Enfin, les aléas climatiques aggravent encore l’exposition aux risques. Un navire retardé en raison du mauvais temps peut mettre à rude épreuve une chaîne d’approvisionnement en médicaments jusqu’à une pénurie.
Numériser pour améliorer l’efficacité de la chaîne d’approvisionnement
Il ressort également des analyses de terrain que pour améliorer la supply chain en Guadeloupe et en Martinique, la digitalisation joue un rôle clé. Les technologies avancées, telles que les logiciels de gestion de la chaîne d’approvisionnement qui intègrent les spécificités des transitaires et les conditions locales, peuvent aider à automatiser les ajustements nécessaires et à prévoir les perturbations climatiques. De plus, l’utilisation de l’intelligence artificielle et d’algorithmes prédictifs peut optimiser les délais en anticipant les retards et en ajustant les plans d’inventaire en conséquence. Trop souvent cependant, les entreprises antillaises ne s’appuient pas sur le même niveau de digitalisation qu’en France métropolitaine, alors même que l’éloignement se prêterait à cette digitalisation de la gestion des flux.
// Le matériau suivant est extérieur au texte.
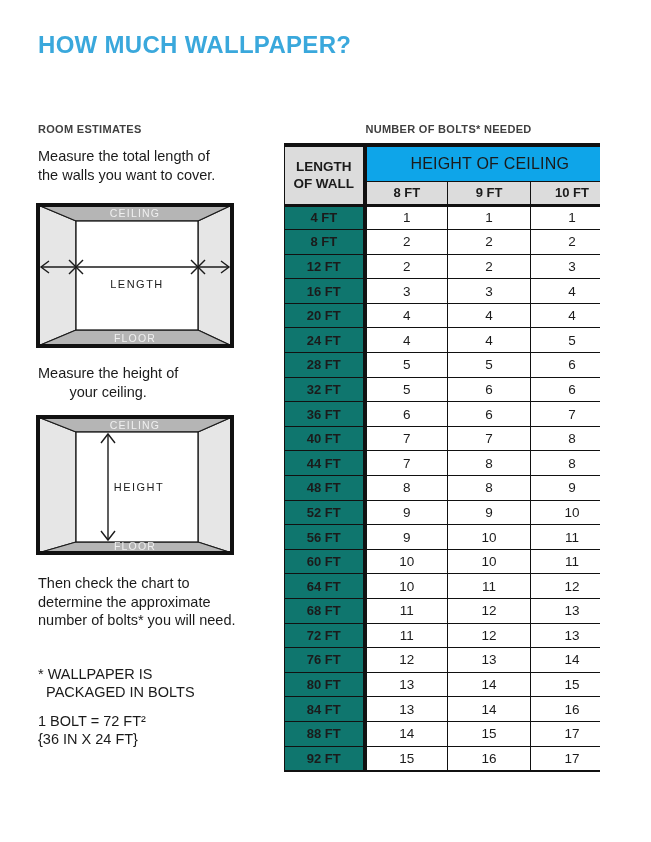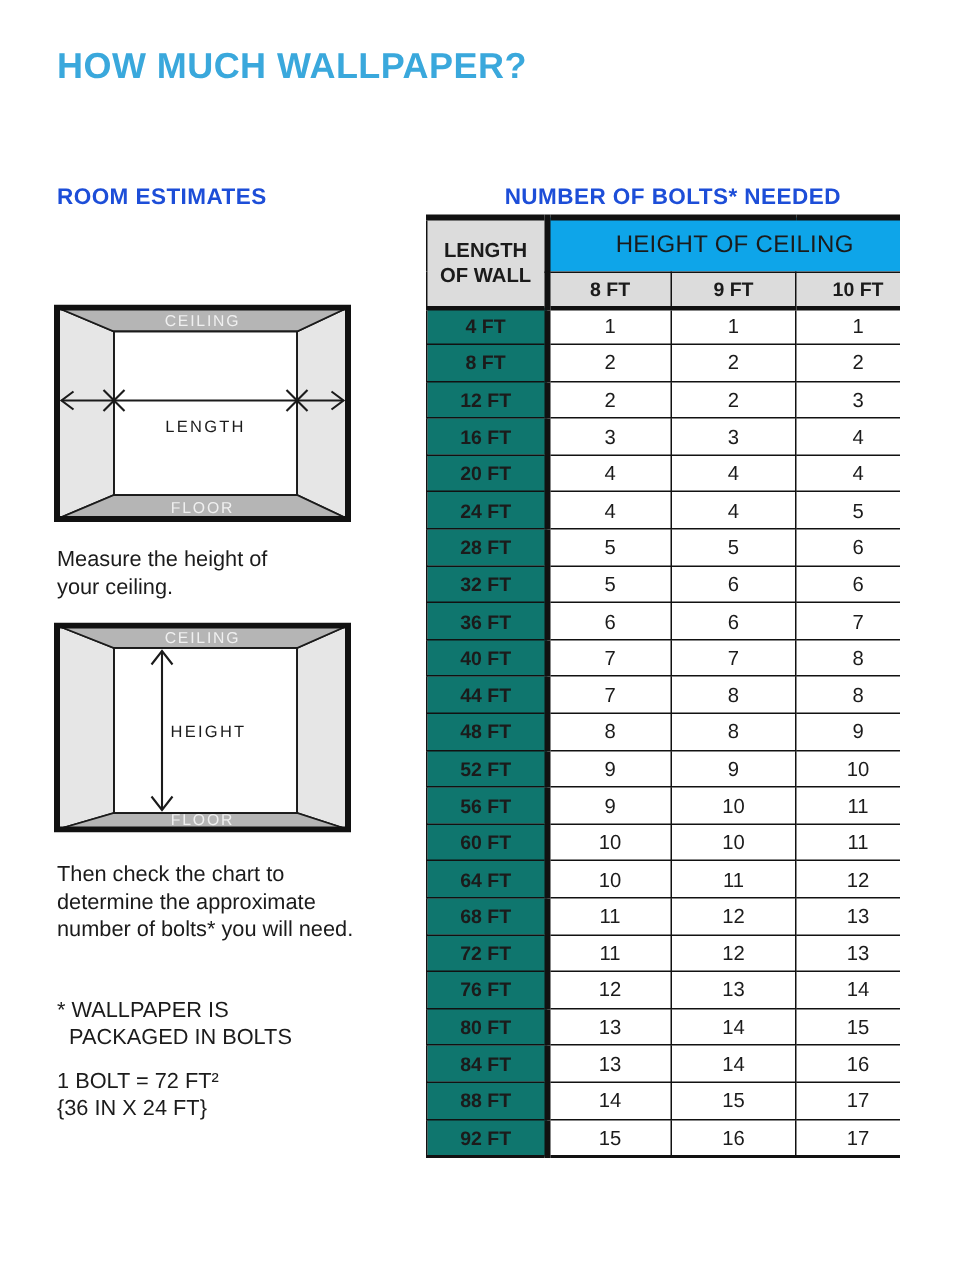"ROOM ESTIMATES" .section-heading { color: #1d4ed8 -> #404040; font-size: 15px -> 11px }
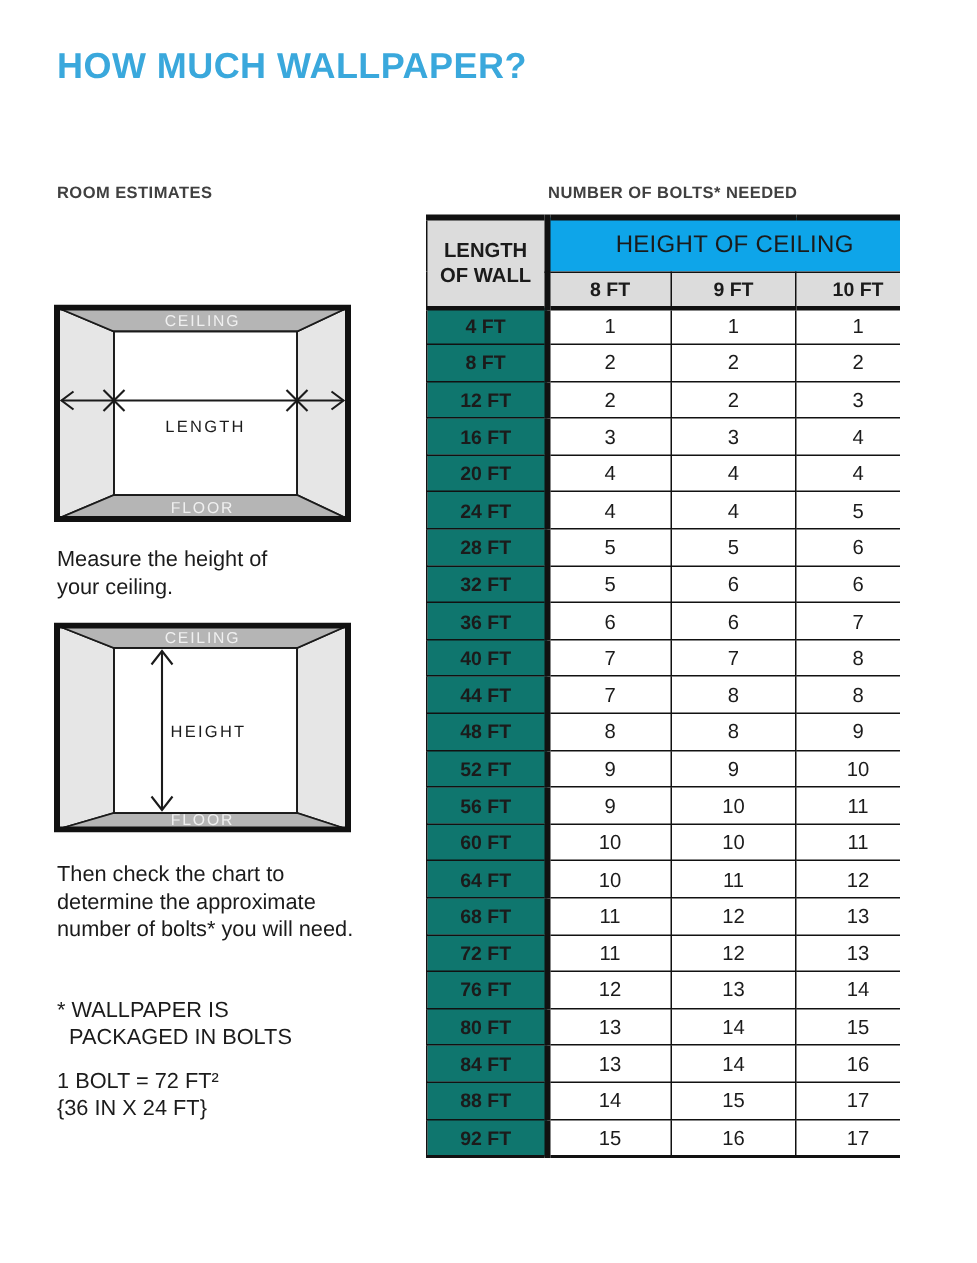"Measure the total length of" p.para { html: none -> <p>Measure the total length of the walls you want to cover.</p> }
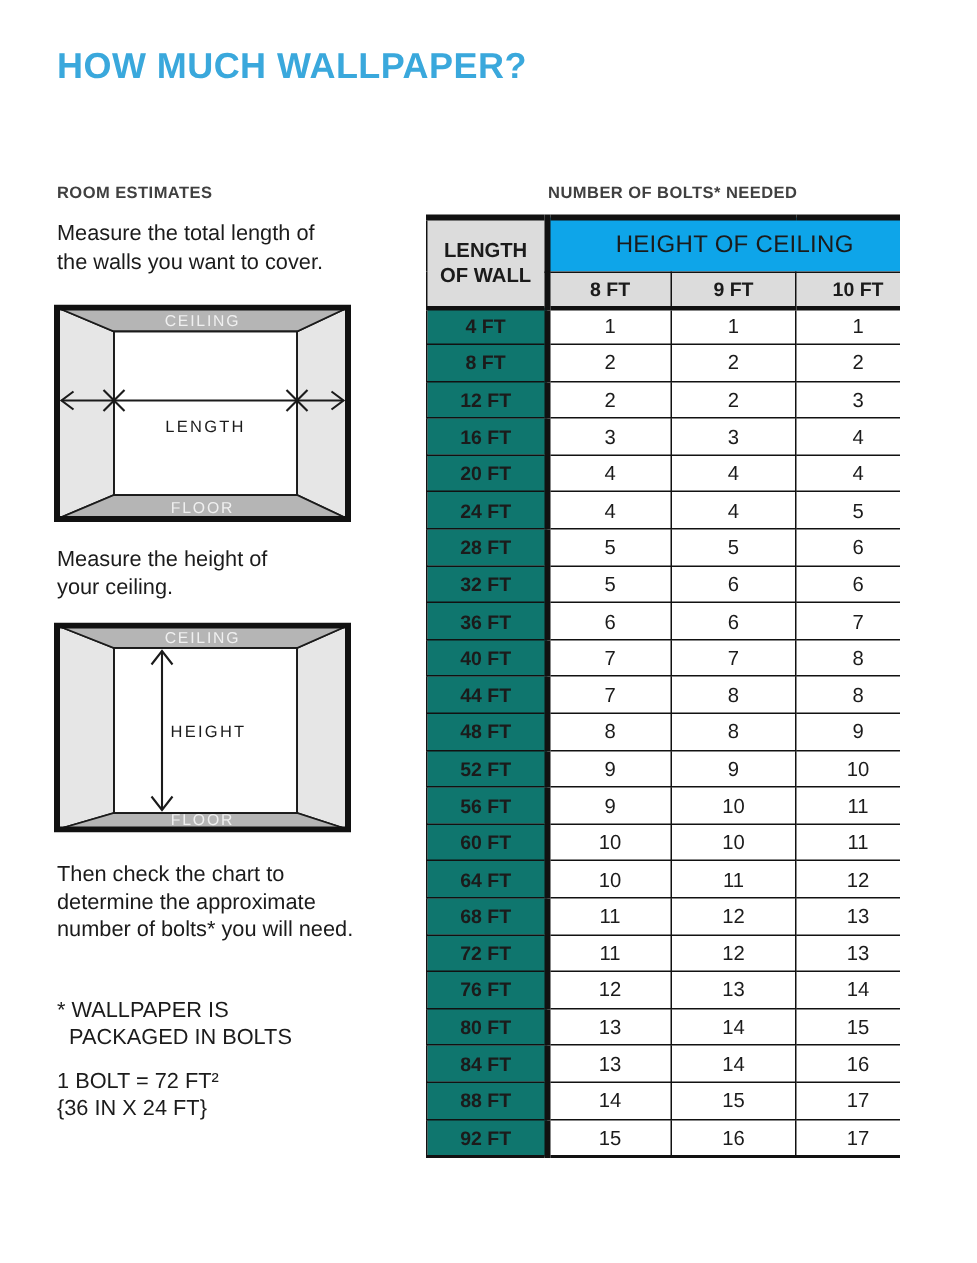"Measure the height of" #step2 { text-align: none -> center }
De nombreuses études, confirmées par nos entretiens, montrent que la digitalisation des supply chains facilite la création de valeur tout en rendant les chaînes plus fiables, résilientes et durables. Mais le processus de digitalisation de ces chaînes comporte de nombreux défis. Il s’agit à la fois d’enjeux techniques liés aux infrastructures des réseaux et de leur compatibilité, d’enjeux financiers liés à des investissements parfois importants, ou encore d’enjeux managériaux liés à l’adoption et à la diffusion de l’innovation au sein du réseau. entreprise et avec des partenaires commerciaux.
Les entreprises locales sont conscientes de ces difficultés et du manque de temps pour gérer ces enjeux. Ils réalisent également à quel point l’automatisation pourrait leur être bénéfique. Le temps ainsi libéré pourrait être utilisé pour développer la collaboration avec les fournisseurs, gérer d’autres problèmes ou encore améliorer les habitudes de travail. Le rôle de la digitalisation au sein de la supply chain est indéniablement stratégique pour les entreprises de ces territoires.
Bref, la digitalisation des supply chains représente un défi de taille pour les entreprises, mais elle offre également de nombreuses opportunités de développement et permet de réduire les coûts. De plus, cela offre la possibilité aux entreprises locales d’être réactives à court terme et proactives à long terme.
Il y a donc un besoin d’investissement et certainement de soutien aux investissements dans la formation et les infrastructures. Ces investissements seraient propices au développement de stratégies efficaces et contribueraient à déterminer une vision à long terme pour le développement d’une chaîne d’approvisionnement numérisée. Cela contribuerait positivement à la performance des entreprises implantées en Guadeloupe et en Martinique et par conséquent à la réduction des coûts, dont nous voyons un fort impact sur le quotidien des compatriotes antillais.
Cet article a été rédigé Lou Malidor, étudiant à Kedge Business School.